Chart of the Week: Logistics Managers’ Index – Transportation Capability, Transportation Prices SONAR: LMI.TPCP, LMI.TPPR
When the Logistics Managers’ Index (LMI) transportation capability component falls below the transportation price figure, capability is comparatively tight. When the inverse is true, capability is usually loose. The past few months are trending toward one other flip which will suggest equilibrium of supply and demand is closer than we thought within the transportation market.
The LMI has proven to be very accurate in describing domestic transportation market conditions over the past several years. In the widely soft 2019 market, the value index was below the capability index. In June 2020, the 2 components flipped and remained in strong opposition until March 2022.
The LMI is a diffusion index based on surveys of greater than 300 supply chain professionals measuring various components of the transportation and logistics space. Values above 50 indicate expansion, while sub-50 readings are indicative of contraction.
Essentially the most recent October reading for prices was 44.4, indicating that prices were contracting but at a much slower pace than the 28 that was printed in April. The October capability value was 56.7, which was down significantly from the 71 that occurred in May.
As you’ll be able to tell, over the past five years, there was little balance within the transportation markets, moving violently from very tight to very loose. COVID may be blamed for many of this. The 2017-18 market was also very tight but was considered a “black swan” kind of environment on the time.
The truth is that the economic stability (or stagnation depending in your perspective) of the post-2009 recession could have been the true anomaly. Economically speaking, there are more questions than answers and that can keep firms on edge and more susceptible to erratic behavior — especially in shipping.
On this past week’s Freightonomics, Zac Rogers, assistant professor of supply chain management at Colorado State University and contributor to the LMI, talked about how shippers have reverted to more of a just-in-time pattern of shipping as demand stays uncertain and warehousing costs have increased.
He also cited how Yellow’s exit has seemingly helped speed up the perception of a decline in available capability and propped prices at higher levels. One thing that isn’t clear is to what scale this is happening.
Tender rejection rates, which measure the speed carriers reject or turn down requests for truckload capability from their customers, bottomed in May as well and have been trending higher since then — suggesting the correlation between Yellow’s exit might be spurious to some extent.

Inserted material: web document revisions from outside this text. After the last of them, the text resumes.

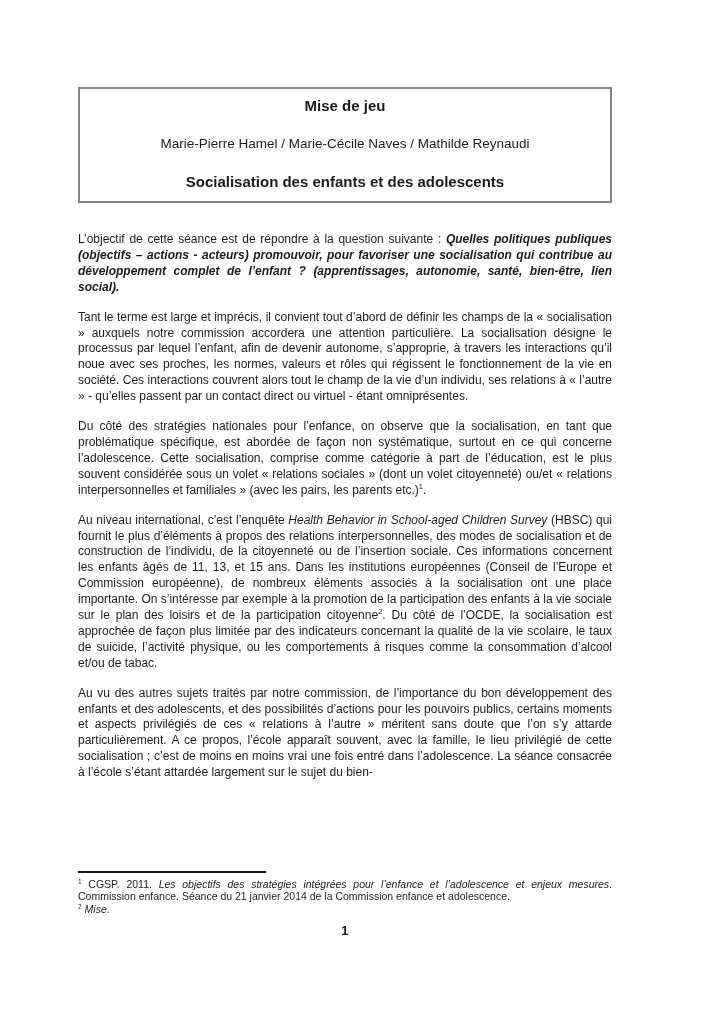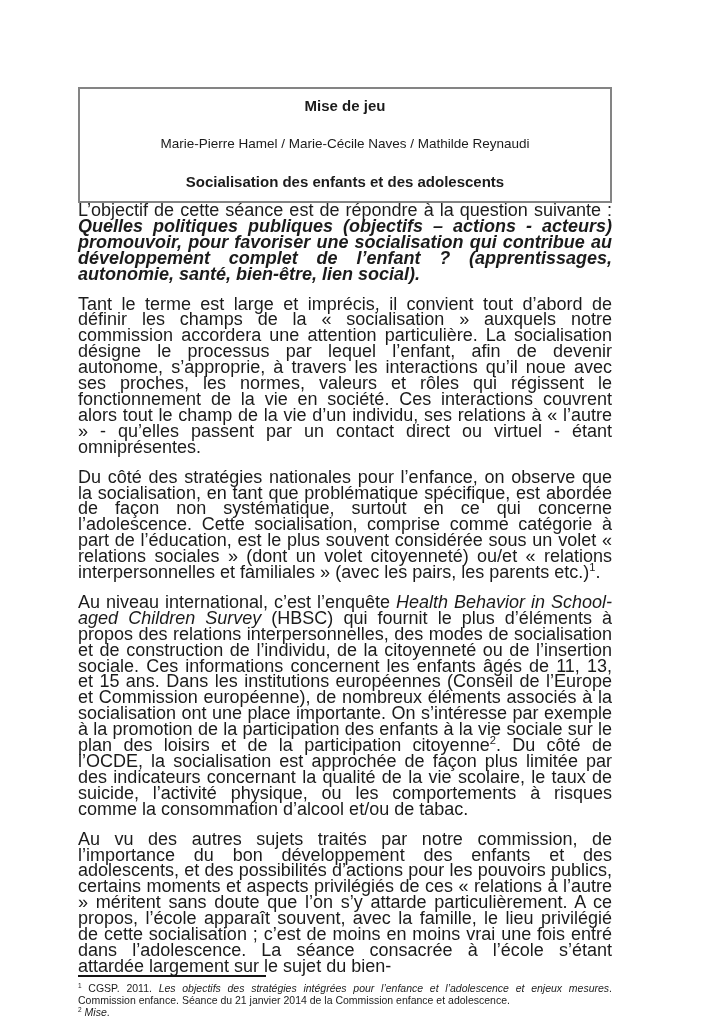--- a/index.html
+++ b/index.html
@@ -12,20 +12,21 @@
     width: 724px;
     height: 1024px;
     margin: 0 auto;
     background: #ffffff;
     box-sizing: border-box;
     padding: 87px 112px 86px 78px;
     display: flex;
     flex-direction: column;
     font-family: "Liberation Sans", "DejaVu Sans", sans-serif;
     color: #1b1b1b;
+    justify-content: flex-end;
   }
   
   .title-box {
     border: 2px solid #848484;
     text-align: center;
     padding: 7px 10px 10px;
     flex: 0 0 auto;
   }
   .box-line { font-size: 15px; line-height: 19px; }
   .bold { font-weight: bold; }
@@ -35,21 +36,22 @@
   .heading {
     margin: 33px 0 0 0;
     font-size: 13.5px;
     font-weight: bold;
     font-style: italic;
     text-decoration: underline;
     line-height: 17px;
   }
   
   .body-text {
-    font-size: 18px;
+    margin-top: 29px;
+    font-size: 12px;
     line-height: 15.9px;
     text-align: justify;
   }
   .body-text p.para { margin: 0 0 14px 0; }
   .body-text p.para:last-child { margin-bottom: 0; }
   .seg-b { font-weight: bold; }
   .seg-i { font-style: italic; }
   sup.seg-sup {
     font-size: 0.62em;
     vertical-align: super;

Whatever the reasoning, there are multiple data sources painting the identical picture. Capability is tightening, though still not enough to generate disruption — yet. The larger query stays around just when will freight market participants feel some noticeable and more consistent service disruptions.
Caveats are all the time a thing
Possibly probably the most uncertain aspect of predicting a freight market turn is the underlying economics. The advance release of the Q3 GDP produced one of the disconnected values in recent history by way of economic perception.
The 4.9% quarterly growth figure seemed somewhat unbelievable within the context that it could normally be considered a worth that’s indicative of an economic boom. However the Federal Reserve economists seemingly dismissed the figure and consumer confidence declined.
The patron spending that fed the figure has change into increasingly leveraged with bank card debt and the labor market is showing signs of weakening as individuals are having increasing difficulties finding employment as continued claims have hit their highest values since late 2021.
Within the near-term future, the gap between the 2 LMI figures may reverse course over the winter if traditional seasonality returns. January and February are inclined to be the slowest months of the 12 months for shipping. This could push demand down, widening the gap between the capability ceiling temporarily.
The gap between the LMI capability and price figures has shrunk from 41 to 12 over a five-month period. The sheer momentum suggests we could also be closer to a market flip than we expect, however the longest yard is all the time the last one.